:: Records for the exercise
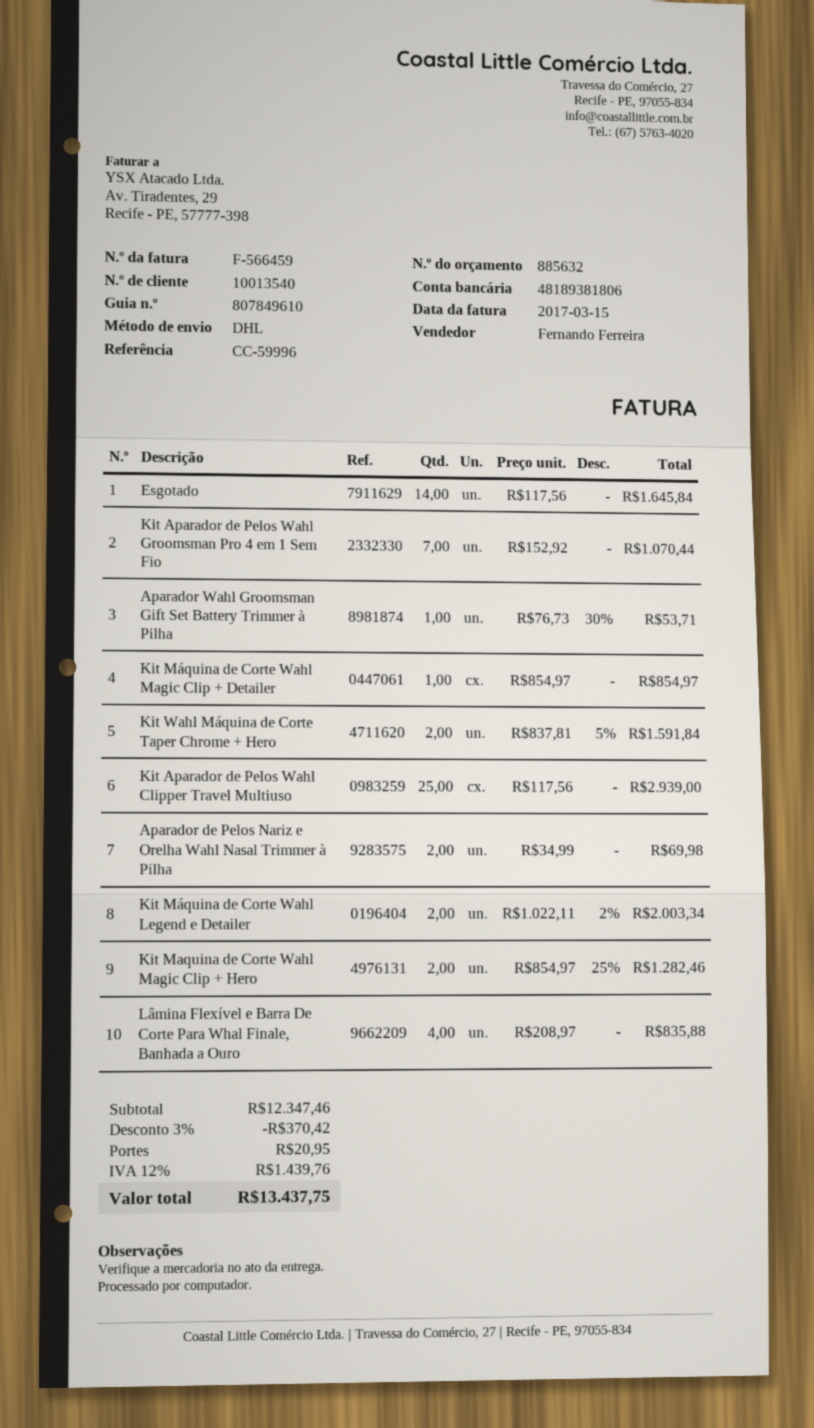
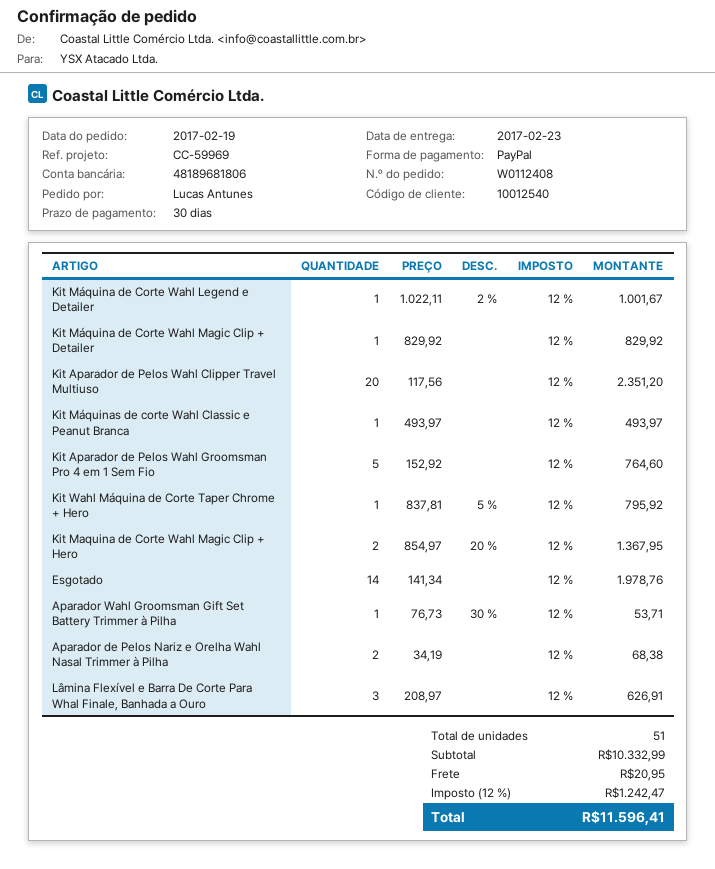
customer number: 10013540 -> 10012540
reference: CC-59996 -> CC-59969
bank account: 48189381806 -> 48189681806
Esgotado: 14 x 117.56 = 1645.84 -> 14 x 141.34 = 1978.76
Kit Aparador de Pelos Wahl Groomsman Pro 4 em 1 Sem Fio: 7 x 152.92 = 1070.44 -> 5 x 152.92 = 764.60
Kit Máquina de Corte Wahl Magic Clip + Detailer: 1 x 854.97 = 854.97 -> 1 x 829.92 = 829.92
Kit Wahl Máquina de Corte Taper Chrome + Hero: 2 x 837.81 - 5% = 1591.84 -> 1 x 837.81 - 5% = 795.92
Kit Aparador de Pelos Wahl Clipper Travel Multiuso: 25 x 117.56 = 2939.00 -> 20 x 117.56 = 2351.20
Aparador de Pelos Nariz e Orelha Wahl Nasal Trimmer à Pilha: 2 x 34.99 = 69.98 -> 2 x 34.19 = 68.38
Kit Máquina de Corte Wahl Legend e Detailer: 2 x 1022.11 - 2% = 2003.34 -> 1 x 1022.11 - 2% = 1001.67
Kit Maquina de Corte Wahl Magic Clip + Hero: 2 x 854.97 - 25% = 1282.46 -> 2 x 854.97 - 20% = 1367.95
Lâmina Flexível e Barra De Corte Para Whal Finale, Banhada a Ouro: 4 x 208.97 = 835.88 -> 3 x 208.97 = 626.91
Kit Máquinas de corte Wahl Classic e Peanut Branca: none -> 1 x 493.97 = 493.97
subtotal: 12347.46 -> 10332.99
discount: 3% = 370.42 -> none
tax: 12% = 1439.76 -> 12% = 1242.47
total: 13437.75 -> 11596.41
::::
Exercise goal: Go through the entries above and count the lines containing "Aparador". Give the number only.

Written solution: 3